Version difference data
########################################
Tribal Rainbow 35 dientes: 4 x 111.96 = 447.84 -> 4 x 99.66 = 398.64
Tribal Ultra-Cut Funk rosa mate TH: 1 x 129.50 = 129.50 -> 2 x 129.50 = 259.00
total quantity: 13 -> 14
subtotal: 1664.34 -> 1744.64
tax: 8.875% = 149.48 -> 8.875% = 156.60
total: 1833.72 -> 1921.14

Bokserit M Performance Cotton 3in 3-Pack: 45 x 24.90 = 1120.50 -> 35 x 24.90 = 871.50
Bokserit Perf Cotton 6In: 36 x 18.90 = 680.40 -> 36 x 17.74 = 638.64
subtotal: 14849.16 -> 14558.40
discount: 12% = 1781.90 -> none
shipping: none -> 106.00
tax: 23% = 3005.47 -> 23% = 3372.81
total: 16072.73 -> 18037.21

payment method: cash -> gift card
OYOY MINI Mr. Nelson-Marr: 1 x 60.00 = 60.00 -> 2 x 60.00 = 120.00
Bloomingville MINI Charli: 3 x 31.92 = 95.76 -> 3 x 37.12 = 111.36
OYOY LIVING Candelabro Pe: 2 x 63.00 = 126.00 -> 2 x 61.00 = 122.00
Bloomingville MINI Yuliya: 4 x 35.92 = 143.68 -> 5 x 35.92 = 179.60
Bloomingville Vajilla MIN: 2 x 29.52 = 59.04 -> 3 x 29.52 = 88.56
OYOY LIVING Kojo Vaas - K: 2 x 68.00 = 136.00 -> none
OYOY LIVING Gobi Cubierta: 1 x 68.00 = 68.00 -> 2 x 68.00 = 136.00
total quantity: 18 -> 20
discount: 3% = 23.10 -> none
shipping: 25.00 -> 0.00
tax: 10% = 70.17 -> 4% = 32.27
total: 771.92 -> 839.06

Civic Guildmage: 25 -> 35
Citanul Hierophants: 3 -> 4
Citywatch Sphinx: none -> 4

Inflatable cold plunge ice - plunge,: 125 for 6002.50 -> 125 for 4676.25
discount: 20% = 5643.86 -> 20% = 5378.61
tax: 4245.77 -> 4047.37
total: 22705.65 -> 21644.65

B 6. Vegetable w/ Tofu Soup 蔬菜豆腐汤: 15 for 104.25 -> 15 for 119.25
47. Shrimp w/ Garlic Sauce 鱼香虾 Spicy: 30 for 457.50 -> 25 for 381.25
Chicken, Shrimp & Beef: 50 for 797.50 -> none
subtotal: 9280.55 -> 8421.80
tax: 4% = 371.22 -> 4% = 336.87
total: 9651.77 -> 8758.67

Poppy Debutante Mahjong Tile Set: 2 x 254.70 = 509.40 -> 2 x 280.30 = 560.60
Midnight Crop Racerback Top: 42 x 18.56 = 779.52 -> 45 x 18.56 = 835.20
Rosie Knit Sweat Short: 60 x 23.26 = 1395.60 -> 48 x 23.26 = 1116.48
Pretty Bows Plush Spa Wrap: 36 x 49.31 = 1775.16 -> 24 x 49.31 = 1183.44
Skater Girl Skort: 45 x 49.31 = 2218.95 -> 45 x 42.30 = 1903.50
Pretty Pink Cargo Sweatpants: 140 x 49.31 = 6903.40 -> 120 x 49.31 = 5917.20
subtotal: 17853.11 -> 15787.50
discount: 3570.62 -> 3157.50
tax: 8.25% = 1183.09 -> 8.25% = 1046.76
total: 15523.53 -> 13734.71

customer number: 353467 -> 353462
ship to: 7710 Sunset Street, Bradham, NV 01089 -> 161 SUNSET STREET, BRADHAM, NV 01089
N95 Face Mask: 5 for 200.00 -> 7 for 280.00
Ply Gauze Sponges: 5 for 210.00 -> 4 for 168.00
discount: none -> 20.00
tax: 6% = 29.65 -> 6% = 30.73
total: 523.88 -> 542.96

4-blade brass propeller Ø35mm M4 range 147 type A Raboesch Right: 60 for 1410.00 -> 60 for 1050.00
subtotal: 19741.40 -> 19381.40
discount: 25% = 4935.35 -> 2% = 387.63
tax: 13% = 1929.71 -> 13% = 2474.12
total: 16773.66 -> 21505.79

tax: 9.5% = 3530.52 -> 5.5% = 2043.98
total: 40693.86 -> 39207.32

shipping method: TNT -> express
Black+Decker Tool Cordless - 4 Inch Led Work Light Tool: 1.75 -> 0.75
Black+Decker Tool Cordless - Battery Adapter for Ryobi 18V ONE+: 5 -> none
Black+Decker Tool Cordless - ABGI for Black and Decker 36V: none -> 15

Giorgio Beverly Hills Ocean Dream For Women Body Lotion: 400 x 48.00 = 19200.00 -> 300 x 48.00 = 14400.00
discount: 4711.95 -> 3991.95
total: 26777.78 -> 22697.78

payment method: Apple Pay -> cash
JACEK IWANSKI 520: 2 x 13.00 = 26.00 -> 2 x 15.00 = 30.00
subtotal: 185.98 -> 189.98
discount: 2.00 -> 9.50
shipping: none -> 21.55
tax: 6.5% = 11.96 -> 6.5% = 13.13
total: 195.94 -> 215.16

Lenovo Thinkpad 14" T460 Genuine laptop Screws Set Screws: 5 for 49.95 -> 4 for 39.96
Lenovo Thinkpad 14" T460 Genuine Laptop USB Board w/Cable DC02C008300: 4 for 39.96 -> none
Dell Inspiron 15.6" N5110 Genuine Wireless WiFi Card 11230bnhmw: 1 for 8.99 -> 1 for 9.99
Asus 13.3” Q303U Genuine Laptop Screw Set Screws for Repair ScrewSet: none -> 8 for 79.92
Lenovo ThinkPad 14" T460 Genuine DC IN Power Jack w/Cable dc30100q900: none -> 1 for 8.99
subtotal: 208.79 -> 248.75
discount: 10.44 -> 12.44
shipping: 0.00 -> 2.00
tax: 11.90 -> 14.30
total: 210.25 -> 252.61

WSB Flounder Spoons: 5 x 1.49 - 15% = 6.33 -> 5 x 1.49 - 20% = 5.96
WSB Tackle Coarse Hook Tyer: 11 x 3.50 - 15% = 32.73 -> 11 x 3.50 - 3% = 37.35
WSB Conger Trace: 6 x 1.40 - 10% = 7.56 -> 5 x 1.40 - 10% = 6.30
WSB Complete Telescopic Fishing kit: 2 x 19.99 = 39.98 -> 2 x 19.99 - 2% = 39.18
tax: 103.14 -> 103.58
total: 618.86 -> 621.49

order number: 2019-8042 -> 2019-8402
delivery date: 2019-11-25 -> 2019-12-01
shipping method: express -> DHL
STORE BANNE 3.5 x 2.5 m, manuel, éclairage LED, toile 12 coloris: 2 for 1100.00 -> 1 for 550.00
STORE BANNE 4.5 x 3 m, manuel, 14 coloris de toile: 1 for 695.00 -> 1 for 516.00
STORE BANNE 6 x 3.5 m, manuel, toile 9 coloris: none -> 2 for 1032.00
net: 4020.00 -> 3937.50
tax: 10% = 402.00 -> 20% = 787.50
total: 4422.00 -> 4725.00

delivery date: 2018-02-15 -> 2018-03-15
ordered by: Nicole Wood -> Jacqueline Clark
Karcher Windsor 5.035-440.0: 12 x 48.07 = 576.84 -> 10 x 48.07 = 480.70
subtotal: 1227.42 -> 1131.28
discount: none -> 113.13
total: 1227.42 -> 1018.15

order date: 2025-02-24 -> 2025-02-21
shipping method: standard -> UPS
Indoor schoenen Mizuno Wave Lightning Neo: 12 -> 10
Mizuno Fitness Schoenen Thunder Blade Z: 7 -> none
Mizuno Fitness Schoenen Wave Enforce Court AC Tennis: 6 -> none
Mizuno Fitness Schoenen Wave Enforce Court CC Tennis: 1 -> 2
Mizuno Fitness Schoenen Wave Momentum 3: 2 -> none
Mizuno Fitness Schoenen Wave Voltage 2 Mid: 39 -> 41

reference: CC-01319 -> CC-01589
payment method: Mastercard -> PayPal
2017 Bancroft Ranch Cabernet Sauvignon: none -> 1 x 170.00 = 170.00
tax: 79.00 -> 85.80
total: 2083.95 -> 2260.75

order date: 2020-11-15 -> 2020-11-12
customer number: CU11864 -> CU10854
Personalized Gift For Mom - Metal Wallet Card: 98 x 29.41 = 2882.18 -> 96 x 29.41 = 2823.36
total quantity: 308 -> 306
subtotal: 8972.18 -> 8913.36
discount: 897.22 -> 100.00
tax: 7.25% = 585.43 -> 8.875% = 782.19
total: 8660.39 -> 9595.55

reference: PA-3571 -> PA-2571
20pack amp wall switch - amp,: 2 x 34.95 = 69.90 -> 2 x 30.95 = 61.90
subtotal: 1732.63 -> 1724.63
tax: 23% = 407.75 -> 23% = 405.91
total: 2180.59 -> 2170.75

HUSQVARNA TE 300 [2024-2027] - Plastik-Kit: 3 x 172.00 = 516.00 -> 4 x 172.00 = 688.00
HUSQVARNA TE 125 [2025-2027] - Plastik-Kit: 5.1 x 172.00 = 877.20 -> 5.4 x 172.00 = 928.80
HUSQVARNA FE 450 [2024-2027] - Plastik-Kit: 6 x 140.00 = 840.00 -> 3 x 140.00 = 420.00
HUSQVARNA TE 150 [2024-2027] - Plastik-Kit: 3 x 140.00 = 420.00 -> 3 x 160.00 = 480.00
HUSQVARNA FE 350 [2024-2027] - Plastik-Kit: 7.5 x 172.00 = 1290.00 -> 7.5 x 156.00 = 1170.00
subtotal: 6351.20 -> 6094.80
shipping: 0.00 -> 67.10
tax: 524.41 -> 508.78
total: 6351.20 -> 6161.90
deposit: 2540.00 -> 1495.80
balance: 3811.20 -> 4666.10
########################################
• **Your goal**
In the data above, find the line with "payment method: Mastercard -> PayPal" and the line with "reference: PA-3571 -> PA-2571". Retype both, plus every line between them, exactly.

• **Solution to this exercise**
payment method: Mastercard -> PayPal
2017 Bancroft Ranch Cabernet Sauvignon: none -> 1 x 170.00 = 170.00
tax: 79.00 -> 85.80
total: 2083.95 -> 2260.75

order date: 2020-11-15 -> 2020-11-12
customer number: CU11864 -> CU10854
Personalized Gift For Mom - Metal Wallet Card: 98 x 29.41 = 2882.18 -> 96 x 29.41 = 2823.36
total quantity: 308 -> 306
subtotal: 8972.18 -> 8913.36
discount: 897.22 -> 100.00
tax: 7.25% = 585.43 -> 8.875% = 782.19
total: 8660.39 -> 9595.55

reference: PA-3571 -> PA-2571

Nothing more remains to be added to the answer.